[Given data Boundary: Start]

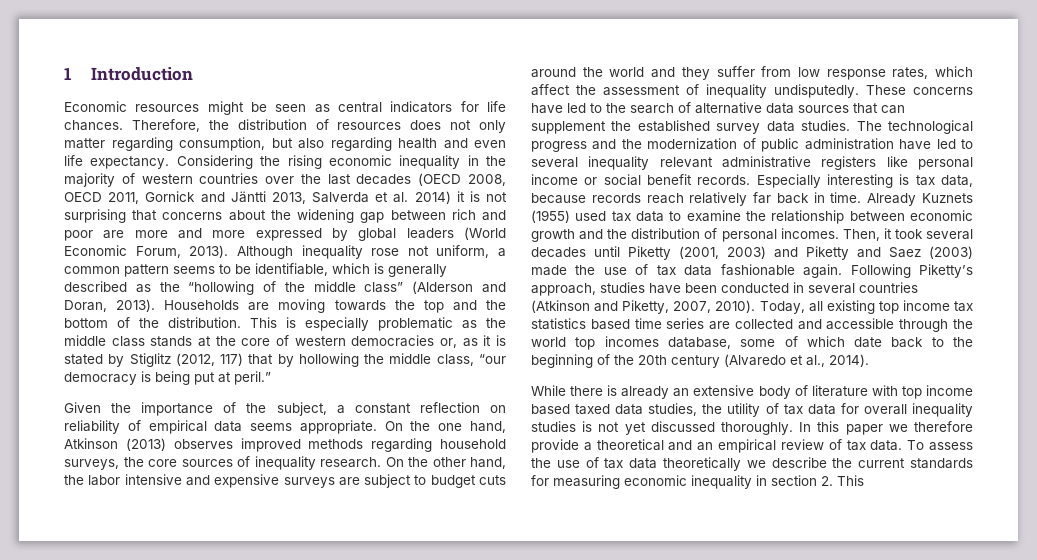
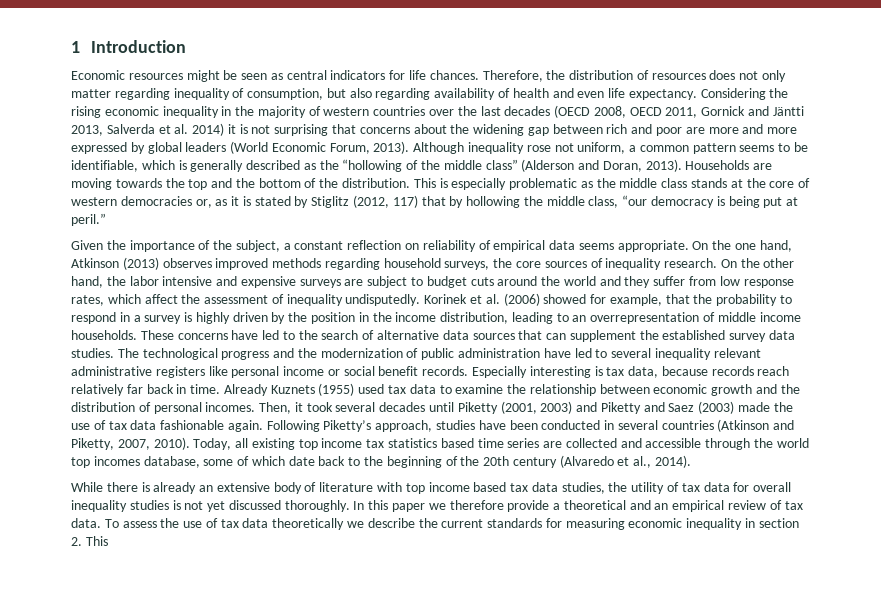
- Therefore, the distribution of resources does not only matter regarding consumption, but also regarding health and even life expectancy.
+ Therefore, the distribution of resources does not only matter regarding inequality of consumption, but also regarding availability of health and even life expectancy.
+ Korinek et al. (2006) showed for example, that the probability to respond in a survey is highly driven by the position in the income distribution, leading to an overrepresentation of middle income households.
- While there is already an extensive body of literature with top income based taxed data studies, the utility of tax data for overall inequality studies is not yet discussed thoroughly.
+ While there is already an extensive body of literature with top income based tax data studies, the utility of tax data for overall inequality studies is not yet discussed thoroughly.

[Given data Boundary: End]

§ Task to complete:
Look through the records and copy down every line that holds "overall".

§ Solved problem:
- While there is already an extensive body of literature with top income based taxed data studies, the utility of tax data for overall inequality studies is not yet discussed thoroughly.
+ While there is already an extensive body of literature with top income based tax data studies, the utility of tax data for overall inequality studies is not yet discussed thoroughly.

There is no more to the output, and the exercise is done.